▶ **HOW TO COMPLETE THIS TASK**
Only one stretch of the listing below is wanted. Give it again exactly, from the line with "quote date: 2020-12-20 -> 2020-12-23" through the line with "Wooden animal stacker".

▶ **TASK INPUT**
== Segment start ==

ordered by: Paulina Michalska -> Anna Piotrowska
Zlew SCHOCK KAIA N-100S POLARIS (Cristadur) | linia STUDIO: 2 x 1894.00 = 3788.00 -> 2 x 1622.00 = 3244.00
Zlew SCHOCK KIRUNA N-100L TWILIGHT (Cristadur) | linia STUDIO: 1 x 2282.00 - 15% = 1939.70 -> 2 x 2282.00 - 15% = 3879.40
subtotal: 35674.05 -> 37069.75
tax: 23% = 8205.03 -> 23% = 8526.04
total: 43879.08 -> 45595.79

== Segment end ==
== Segment start ==

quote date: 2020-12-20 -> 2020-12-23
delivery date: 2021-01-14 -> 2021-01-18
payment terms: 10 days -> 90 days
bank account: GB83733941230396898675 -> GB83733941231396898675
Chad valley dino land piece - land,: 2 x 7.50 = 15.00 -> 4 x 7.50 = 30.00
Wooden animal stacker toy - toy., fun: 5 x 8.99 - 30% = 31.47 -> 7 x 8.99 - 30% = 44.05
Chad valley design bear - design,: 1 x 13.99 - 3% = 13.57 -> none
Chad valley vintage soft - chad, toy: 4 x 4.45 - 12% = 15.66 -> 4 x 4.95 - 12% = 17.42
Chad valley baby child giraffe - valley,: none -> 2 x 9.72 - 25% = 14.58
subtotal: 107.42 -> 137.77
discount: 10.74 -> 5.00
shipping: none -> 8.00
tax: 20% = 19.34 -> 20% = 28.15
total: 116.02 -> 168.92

== Segment end ==

▶ **TASK SOLUTION**
quote date: 2020-12-20 -> 2020-12-23
delivery date: 2021-01-14 -> 2021-01-18
payment terms: 10 days -> 90 days
bank account: GB83733941230396898675 -> GB83733941231396898675
Chad valley dino land piece - land,: 2 x 7.50 = 15.00 -> 4 x 7.50 = 30.00
Wooden animal stacker toy - toy., fun: 5 x 8.99 - 30% = 31.47 -> 7 x 8.99 - 30% = 44.05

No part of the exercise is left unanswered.